As a second caveat, be aware that these investments are very risky. These are companies that other investors are betting will fail, which is why their stock prices have fallen so far. Additionally, cheap stocks often have trouble digging themselves out of the hole. Many of these companies have had significant rounds of layoffs, some have lost key management, and some are facing shareholder lawsuits. Furthermore, these companies receive little or no analyst coverage, are shunned by institutional investors, and run the risk of being delisted. Benjamin Graham famously said that the market is a voting machine in the short term and a weighing machine in the long term... by this analogy, what I'm saying is that you shouldn't expect these stocks to get votes from other investors; buy only if you believe the company is "heavy". If you're a true value investor this shouldn't be a problem, because you're accustomed to disagreeing with the popular opinion. One other note: if you're considering buying any of these stocks, I encourage you to also read Tomments 5, which describes another important way in which price can affect value, potentially making a "bargain" stock not a bargain at all.

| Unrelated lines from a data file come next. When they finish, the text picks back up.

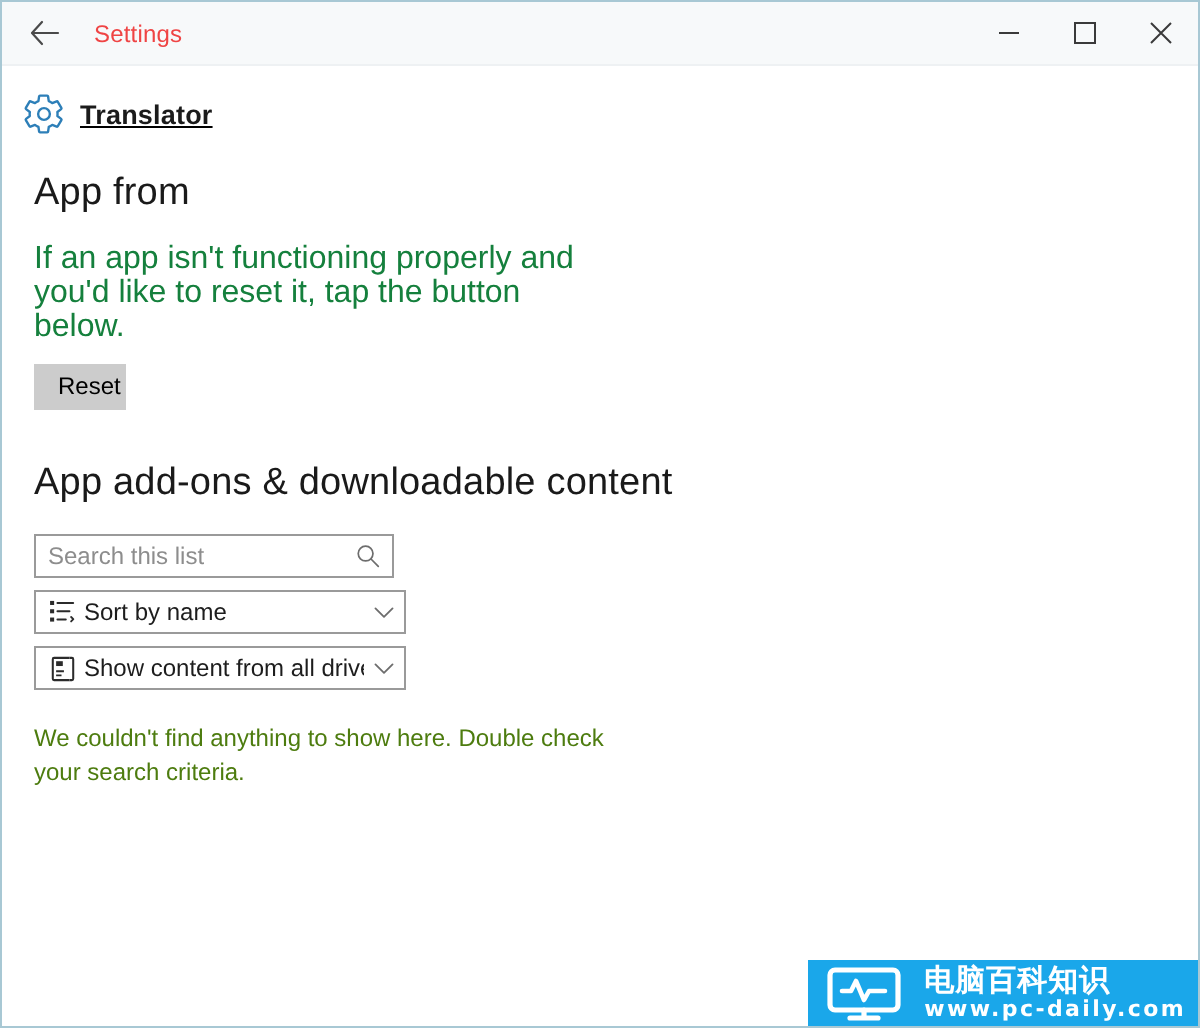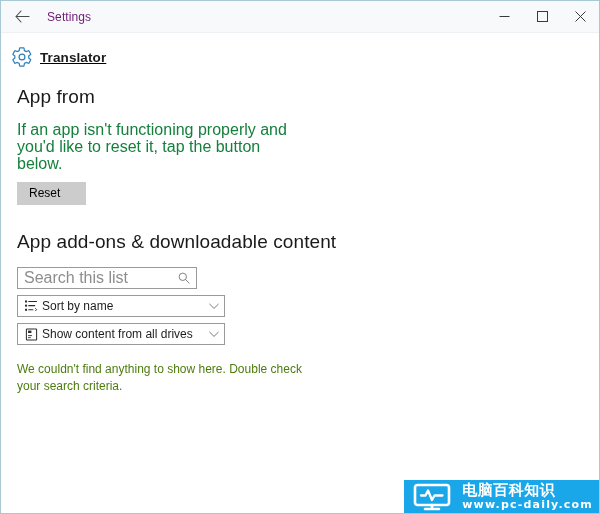"Settings" .title-text { color: #701a75 -> #ef4444 }
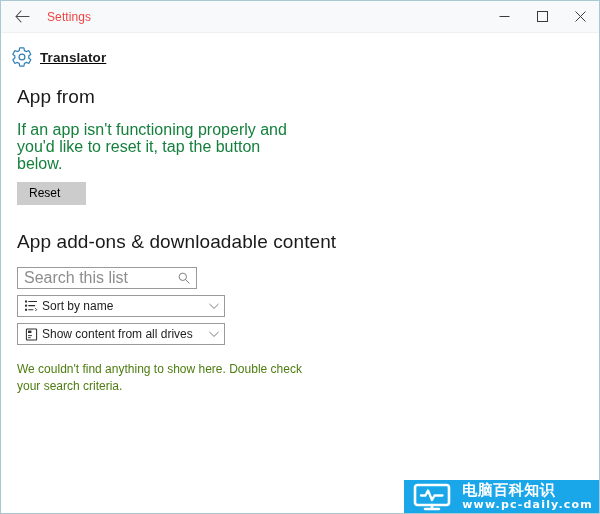"Reset" .reset-btn { padding: 3px 25px 4px 11px -> 3px 2px 4px 11px }
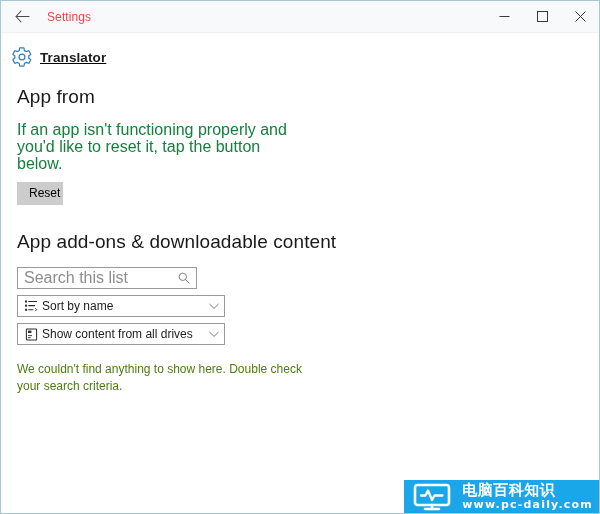"Search this list" .search-input-text { font-size: 16px -> 12px }
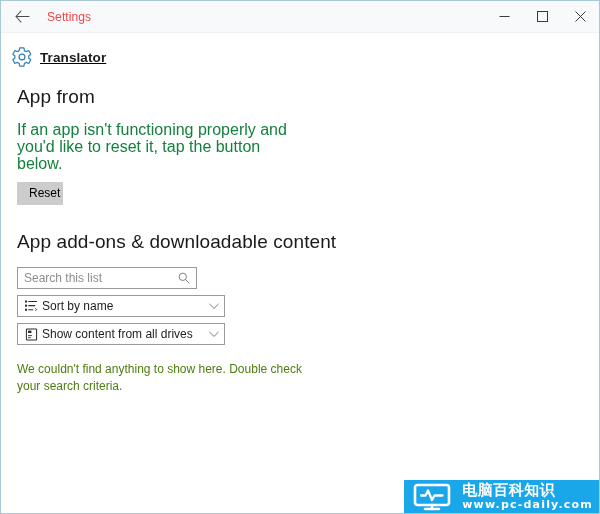"Sort by name" .combo { width: 208px -> 186px }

As I mentioned, this screen should be utilized as any screen should: not by itself, but as step one in a two-step process, to be followed by a more detailed investigation of the candidate stocks on a one-by-one basis. I have not performed the second step of the process, meaning that I don't know enough about any of the stocks listed to give them thumbs up or thumbs down. (Regardless, it is our policy at InvestorGuide.com never to specifically recommend stocks, but instead to help our readers develop the ability to make such decisions themselves.) I encourage you to choose some stocks from these lists that sound interesting to you, investigate each, select a few that you think will do the best, and watch them in the coming months to see how your predictions fared.

Spreadsheet:
http://www.tomments.com/tomments10data.xls

Related Links:
The stock screens were performed and the data were compiled using these two InvestorGuide tools:
http://www.investorguide.com/research.html
http://www.investorguide.com/stockscreening.html

Disclaimer:
Neither Tom Murcko nor WebFinance Inc. (d/b/a InvestorGuide.com) is a registered Investment Adviser or a Broker/Dealer. Readers are advised that the report is issued solely for informational purposes and is not to be construed as an offer to sell or the solicitation of an offer to buy. The data, opinions and analyses included herein are based on sources believed to be reliable and written in good faith, but no representation or warranty, expressed or implied, is made as to their accuracy, correctness or completeness. Readers are urged to consult with their own independent financial advisors with respect to any investment. All information contained in this report should be independently verified with the companies mentioned. In addition, we receive no compensation of any kind from any companies mentioned in this report and accompanying spreadsheet, and do not currently have a long or short position in any of them.